Speaks Reviews: 20th Century Women


"Then it looks so real
I can feel it.
Then it feels so real
I can taste it.
Then it tastes so real
I can hear it.
Then it sounds so real
I can see it.
So why can't I touch it?"
(from a 1979 song by The Buzzcocks)

Mike Mills has a way of creating unusual sensations in the audience. Visuals so real and relatable you feel the elation lifting you out of your seat as if to be made lighter by the comfort of seeing a past life so close to your own. Isolated, staged images, stock footage, photographs, facial expressions, memories, thoughts, all blended together as your own dreamy adolescent musings or the remembrance of them as an adult. I've no doubt done a bad job of getting the point across. To appreciate a film of Mike Mills is to see one.

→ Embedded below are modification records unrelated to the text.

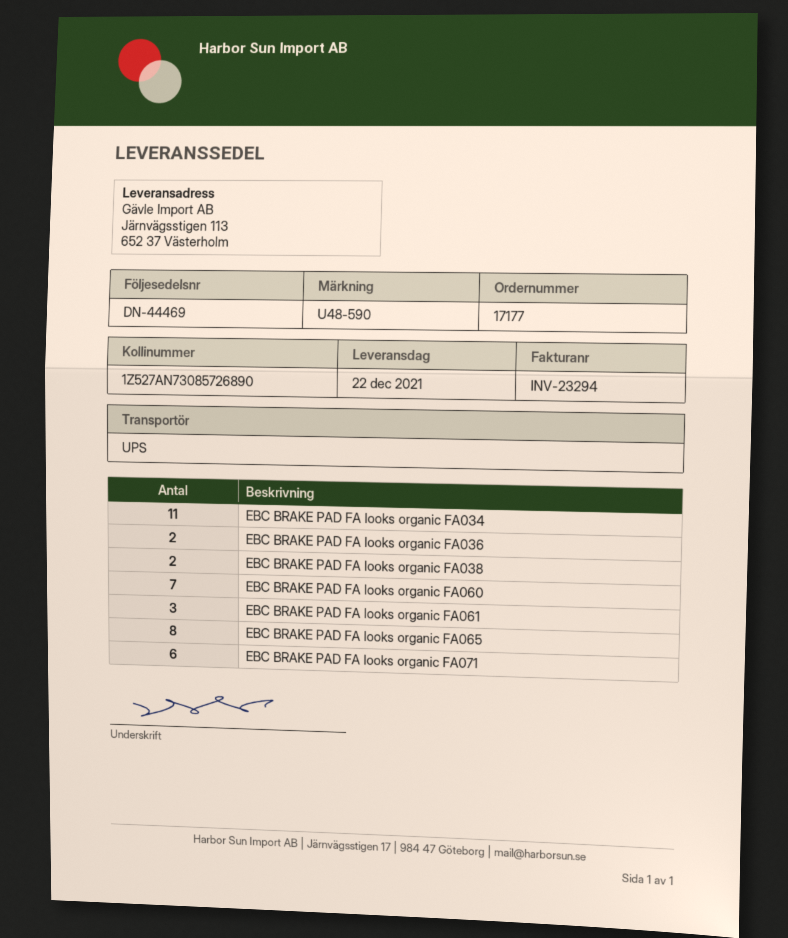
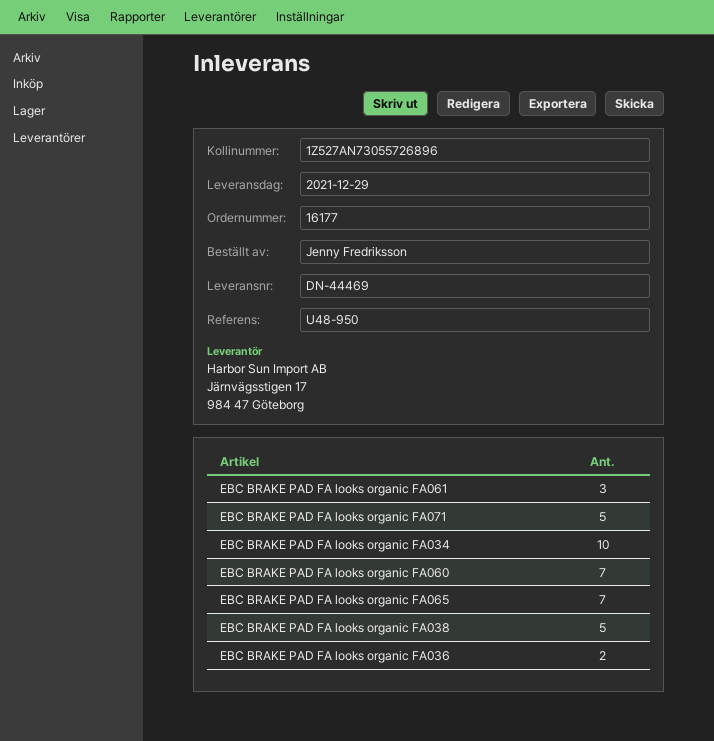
order number: 17177 -> 16177
delivery date: 2021-12-22 -> 2021-12-29
reference: U48-590 -> U48-950
tracking number: 1Z527AN73085726890 -> 1Z527AN73055726896
EBC BRAKE PAD FA looks organic FA034: 11 -> 10
EBC BRAKE PAD FA looks organic FA038: 2 -> 5
EBC BRAKE PAD FA looks organic FA065: 8 -> 7
EBC BRAKE PAD FA looks organic FA071: 6 -> 5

This one, a follow-up to Beginners, the semi-autobiographical story of his father coming out and finding love late in life, is 20th Century Women, the semi-autobiographical story of his mother figuring out how to get him through his teen years without a masculine presence. I found myself recalling Chuck Pahlaniuk a la Fight Club, "We're a generation of men raised by women. I'm wondering if another woman is the answer we need." Well, for Dorothea (Annette Bening), that seems to be the only option.

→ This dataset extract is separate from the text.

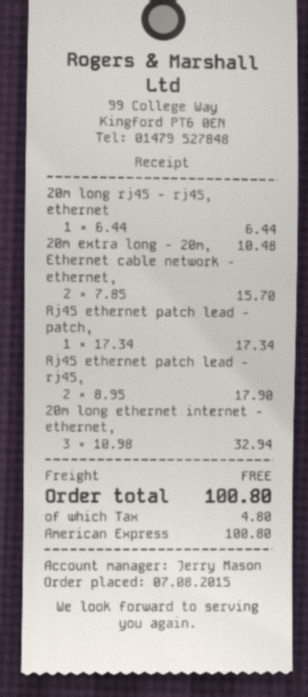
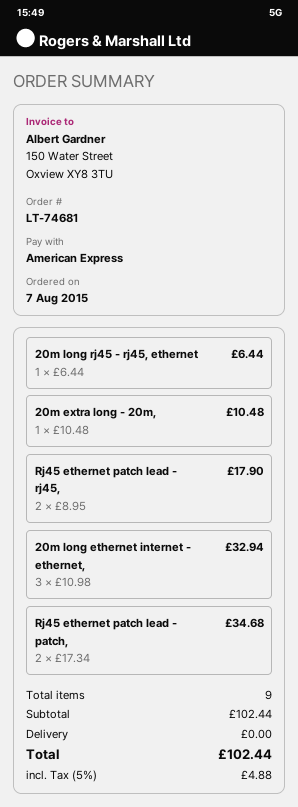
Ethernet cable network - ethernet,: 2 x 7.85 = 15.70 -> none
Rj45 ethernet patch lead - patch,: 1 x 17.34 = 17.34 -> 2 x 17.34 = 34.68
tax: 4.80 -> 4.88
total: 100.80 -> 102.44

She owns a perpetual fixer-upper, an old mansion near the Pacific coast of Santa Barbara, CA, circa 1979. She is 55 years old. Her 15-year-old son, Jamie (Lucas Jade Zumann), is not quite as lost as she may think, but her ways have given way to an opportunity. Her home is a revolving door of friends, acquaintances, boarders. Her two tenants are William (Billy Crudup), an ex-hippy handyman, who means well but doesn't connect with Jamie on an interest level, and Abbie (Greta Gerwig), a punk-rocker with purple hair, who is recovering from a life-changing illness that has left her near hopeless for the future. Then there's Julie (Elle Fanning), the object of desire, a 17-year-old daughter of a therapist unable to cope with the idea that her best friend Jamie now wants to touch her when she sneaks in at night to sleep in his bed (Oh! How I know that torture!). Dorothea decides these two women will be able to offer him life experience that she can't give him herself.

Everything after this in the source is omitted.